On Thu, Dec 8, 2016 at 11:11 AM, Ravishankar N <ravishankar@xxxxxxxxxx> wrote:
On 12/08/2016 10:43 AM, Atin Mukherjee wrote:
>From the log snippet:
[2016-12-07 09:15:35.677645] I [MSGID: 106482] [glusterd-brick-ops.c:442:__glusterd_handle_add_brick] 0-management: Received add brick req
[2016-12-07 09:15:35.677708] I [MSGID: 106062] [glusterd-brick-ops.c:494:__glusterd_handle_add_brick] 0-management: replica-count is 2
[2016-12-07 09:15:35.677735] E [MSGID: 106291] [glusterd-brick-ops.c:614:__glusterd_handle_add_brick] 0-management:
The last log entry indicates that we hit the code path in gd_addbr_validate_replica_count ()

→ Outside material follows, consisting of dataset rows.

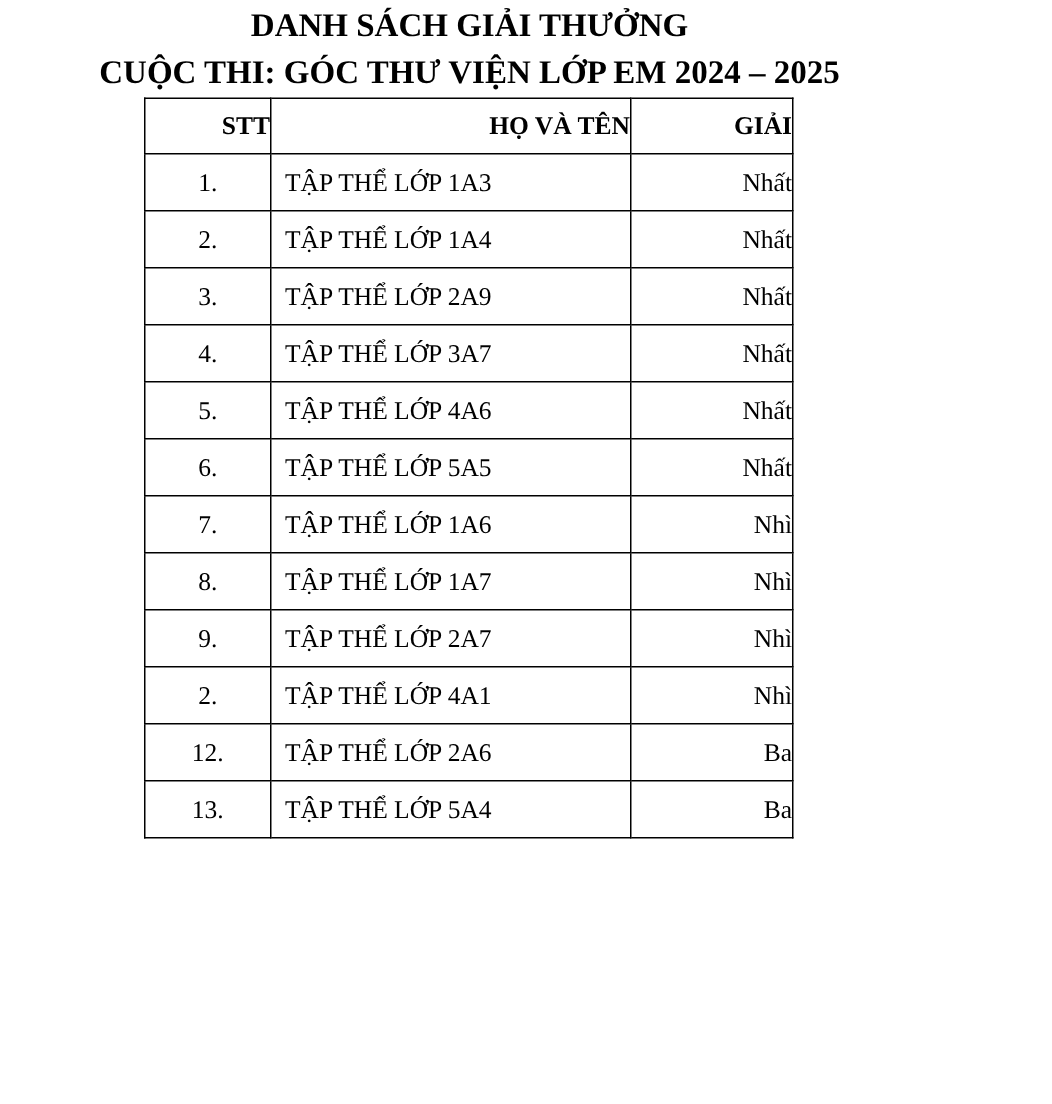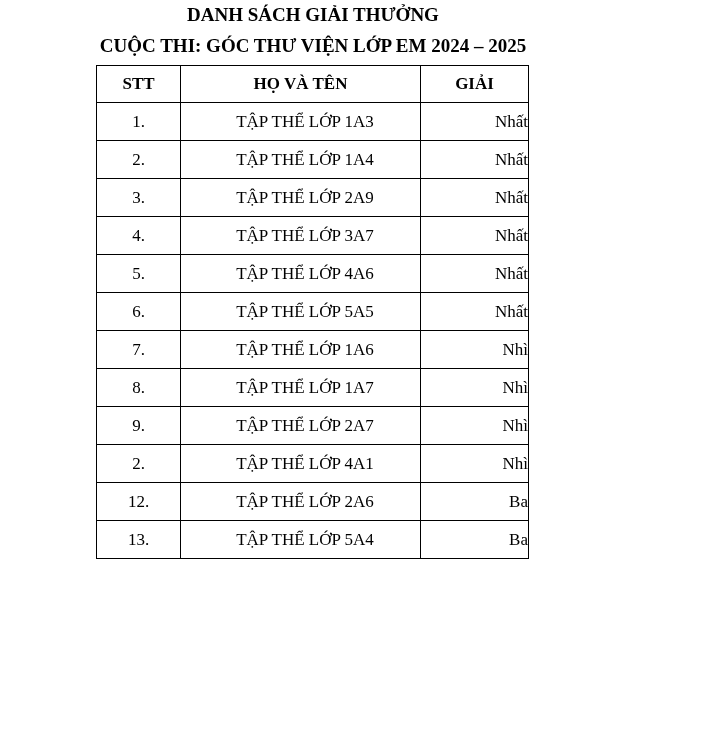"DANH SÁCH GIẢI THƯỞNG" .title { font-size: 19px -> 22px }
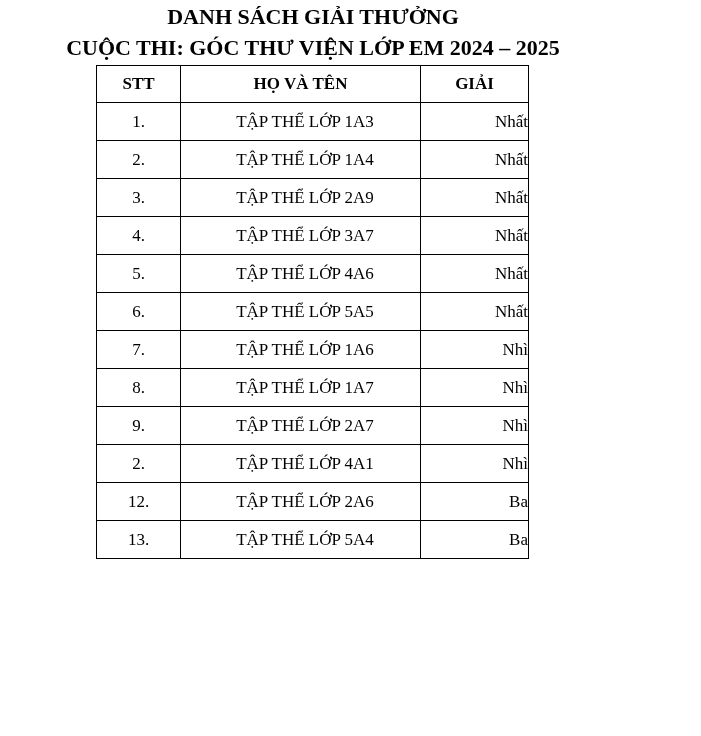"STT" th { text-align: center -> right }
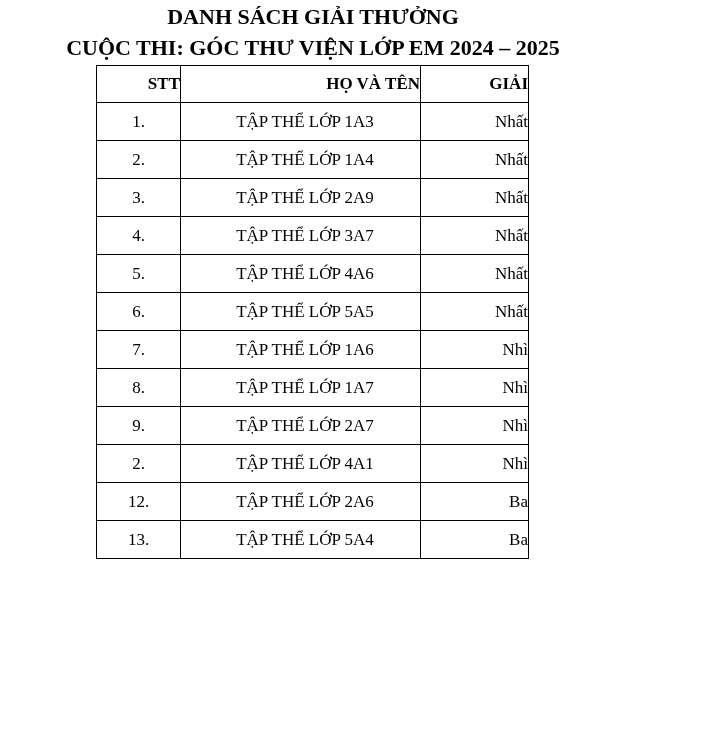"TẬP THỂ LỚP 1A3" td.name { text-align: center -> left }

if (replica_count == volinfo->replica_count) {
if (!(total_bricks % volinfo->dist_leaf_count)) {
ret = 1;
goto out;
}
}
It seems unlikely that this snippet was hit because we print the E [MSGID: 106291] in the above message only if ret==-1.
gd_addbr_validate_replica_count() returns -1 and yet not populates err_str only when in volinfo->type doesn't match any of the known volume types, so volinfo->type is corrupted perhaps?
You are right, I missed that ret is set to 1 here in the above snippet.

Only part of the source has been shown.